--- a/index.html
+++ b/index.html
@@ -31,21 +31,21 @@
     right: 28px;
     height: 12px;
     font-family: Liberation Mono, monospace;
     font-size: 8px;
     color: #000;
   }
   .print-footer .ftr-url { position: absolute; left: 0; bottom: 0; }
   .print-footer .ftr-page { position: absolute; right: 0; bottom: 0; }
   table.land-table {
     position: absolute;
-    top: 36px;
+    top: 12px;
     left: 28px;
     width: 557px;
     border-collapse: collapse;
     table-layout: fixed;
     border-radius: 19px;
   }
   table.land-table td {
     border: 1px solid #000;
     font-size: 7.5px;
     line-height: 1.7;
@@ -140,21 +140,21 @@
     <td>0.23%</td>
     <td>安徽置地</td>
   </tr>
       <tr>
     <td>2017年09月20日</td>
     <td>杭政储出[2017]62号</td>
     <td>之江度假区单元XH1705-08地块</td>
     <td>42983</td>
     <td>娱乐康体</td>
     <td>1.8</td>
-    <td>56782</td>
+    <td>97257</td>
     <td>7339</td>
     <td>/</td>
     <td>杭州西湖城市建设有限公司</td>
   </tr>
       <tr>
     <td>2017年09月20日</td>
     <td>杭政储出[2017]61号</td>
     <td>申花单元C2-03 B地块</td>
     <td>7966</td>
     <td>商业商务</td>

········

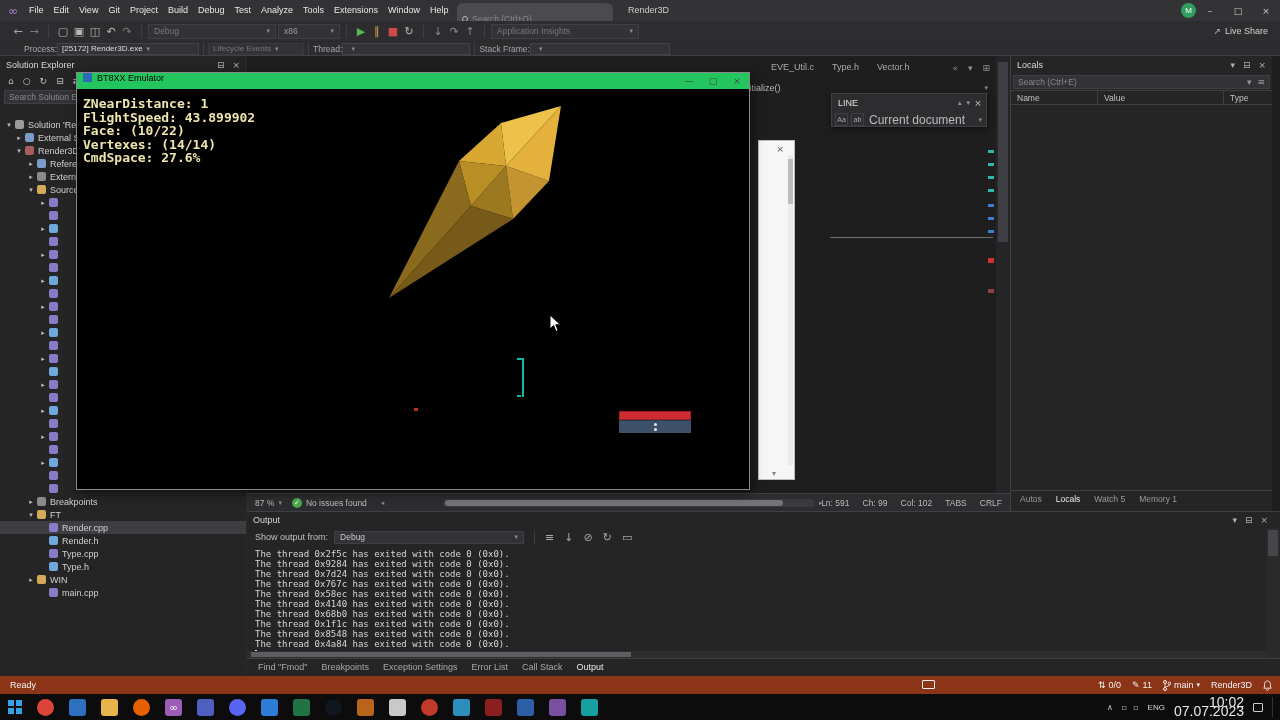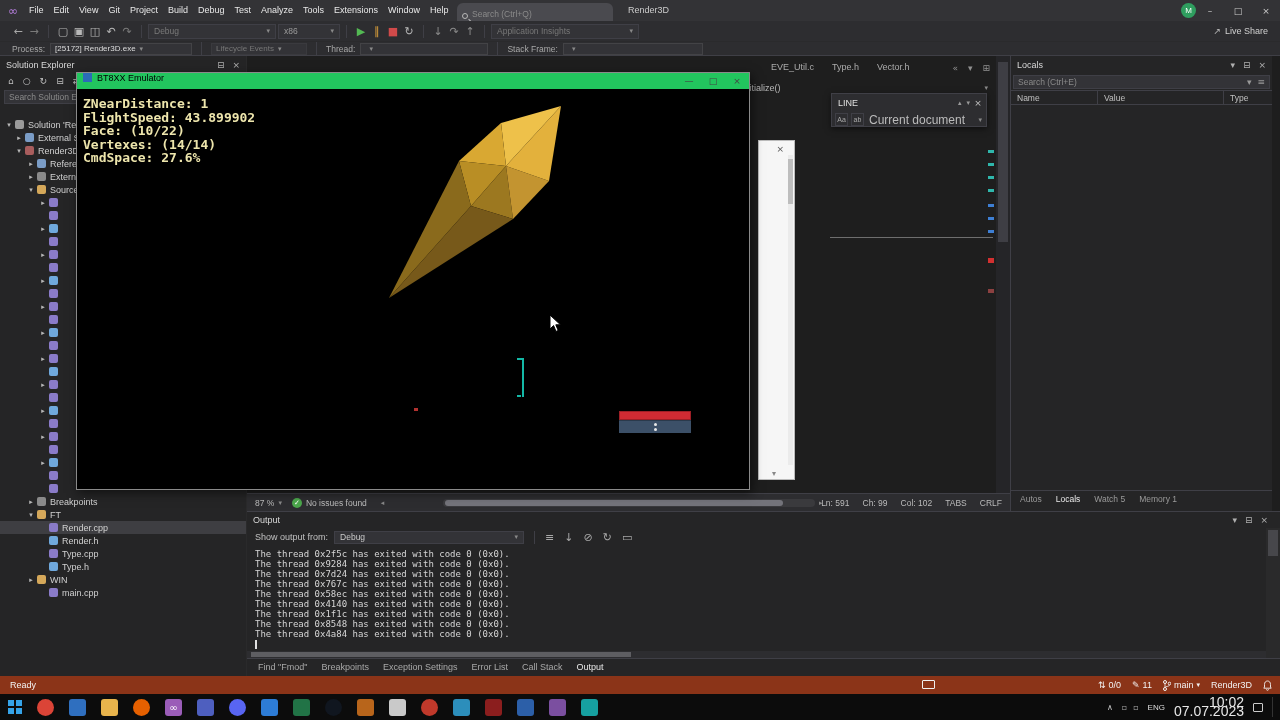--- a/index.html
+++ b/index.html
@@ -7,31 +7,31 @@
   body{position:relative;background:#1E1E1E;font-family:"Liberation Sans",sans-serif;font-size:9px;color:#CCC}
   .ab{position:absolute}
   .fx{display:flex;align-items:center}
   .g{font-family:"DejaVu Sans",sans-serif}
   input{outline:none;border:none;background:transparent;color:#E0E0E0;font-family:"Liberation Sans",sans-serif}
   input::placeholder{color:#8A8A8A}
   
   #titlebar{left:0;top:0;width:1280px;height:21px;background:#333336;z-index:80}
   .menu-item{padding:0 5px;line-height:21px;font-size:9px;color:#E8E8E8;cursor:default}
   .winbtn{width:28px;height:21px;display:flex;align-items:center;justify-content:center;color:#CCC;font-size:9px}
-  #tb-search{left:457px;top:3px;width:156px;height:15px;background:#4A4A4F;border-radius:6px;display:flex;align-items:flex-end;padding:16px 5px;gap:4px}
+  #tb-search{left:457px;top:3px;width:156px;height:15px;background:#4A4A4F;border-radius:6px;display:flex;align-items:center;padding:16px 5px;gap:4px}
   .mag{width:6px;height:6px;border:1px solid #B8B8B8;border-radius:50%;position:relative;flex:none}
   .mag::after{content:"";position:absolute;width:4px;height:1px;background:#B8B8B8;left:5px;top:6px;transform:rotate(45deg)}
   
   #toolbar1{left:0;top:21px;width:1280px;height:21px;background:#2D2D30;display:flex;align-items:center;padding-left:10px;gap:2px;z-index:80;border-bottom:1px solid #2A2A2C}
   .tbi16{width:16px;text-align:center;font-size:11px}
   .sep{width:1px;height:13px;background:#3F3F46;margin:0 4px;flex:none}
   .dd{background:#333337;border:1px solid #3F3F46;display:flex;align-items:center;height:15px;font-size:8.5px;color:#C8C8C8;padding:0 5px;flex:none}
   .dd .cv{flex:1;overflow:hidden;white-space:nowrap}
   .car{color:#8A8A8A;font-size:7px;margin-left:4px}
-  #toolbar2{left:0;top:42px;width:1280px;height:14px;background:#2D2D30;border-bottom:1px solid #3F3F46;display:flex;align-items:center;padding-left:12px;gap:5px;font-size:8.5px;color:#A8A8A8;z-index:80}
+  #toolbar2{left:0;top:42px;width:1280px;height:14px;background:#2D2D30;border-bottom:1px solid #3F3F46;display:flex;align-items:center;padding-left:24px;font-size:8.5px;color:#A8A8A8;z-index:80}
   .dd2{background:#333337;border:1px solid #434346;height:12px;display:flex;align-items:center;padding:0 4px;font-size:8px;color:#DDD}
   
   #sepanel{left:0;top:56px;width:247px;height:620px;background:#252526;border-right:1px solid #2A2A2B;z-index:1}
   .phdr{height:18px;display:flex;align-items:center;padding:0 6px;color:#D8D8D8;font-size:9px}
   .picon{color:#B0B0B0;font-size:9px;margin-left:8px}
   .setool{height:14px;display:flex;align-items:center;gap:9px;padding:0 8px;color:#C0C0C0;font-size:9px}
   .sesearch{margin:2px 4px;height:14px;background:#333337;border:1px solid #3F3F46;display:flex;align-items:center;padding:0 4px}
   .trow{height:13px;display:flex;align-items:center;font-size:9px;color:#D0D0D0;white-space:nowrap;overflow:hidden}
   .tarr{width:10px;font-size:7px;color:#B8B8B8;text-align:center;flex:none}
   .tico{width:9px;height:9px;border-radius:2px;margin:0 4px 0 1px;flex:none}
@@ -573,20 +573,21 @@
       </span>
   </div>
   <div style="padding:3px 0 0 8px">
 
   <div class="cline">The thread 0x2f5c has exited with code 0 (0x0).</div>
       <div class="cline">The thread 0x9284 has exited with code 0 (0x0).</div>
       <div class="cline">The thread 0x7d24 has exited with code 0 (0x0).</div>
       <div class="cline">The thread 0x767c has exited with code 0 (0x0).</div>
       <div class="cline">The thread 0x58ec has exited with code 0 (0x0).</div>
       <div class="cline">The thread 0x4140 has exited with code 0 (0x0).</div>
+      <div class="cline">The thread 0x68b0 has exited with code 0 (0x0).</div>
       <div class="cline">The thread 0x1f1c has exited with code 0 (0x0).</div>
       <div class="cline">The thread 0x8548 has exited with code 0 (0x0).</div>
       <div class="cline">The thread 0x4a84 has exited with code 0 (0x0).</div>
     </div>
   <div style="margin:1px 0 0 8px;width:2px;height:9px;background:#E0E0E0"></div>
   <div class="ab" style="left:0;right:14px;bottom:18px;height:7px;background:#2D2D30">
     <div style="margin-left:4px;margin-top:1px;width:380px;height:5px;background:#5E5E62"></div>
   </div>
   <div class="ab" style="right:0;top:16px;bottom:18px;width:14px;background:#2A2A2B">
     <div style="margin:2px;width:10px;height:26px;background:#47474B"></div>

········

> _What you are asked to do_:
In the material, find each line with the word "serif" and list it.

> _Answer to the problem_:
   body{position:relative;background:#1E1E1E;font-family:"Liberation Sans",sans-serif;font-size:9px;color:#CCC}
   .g{font-family:"DejaVu Sans",sans-serif}
   input{outline:none;border:none;background:transparent;color:#E0E0E0;font-family:"Liberation Sans",sans-serif}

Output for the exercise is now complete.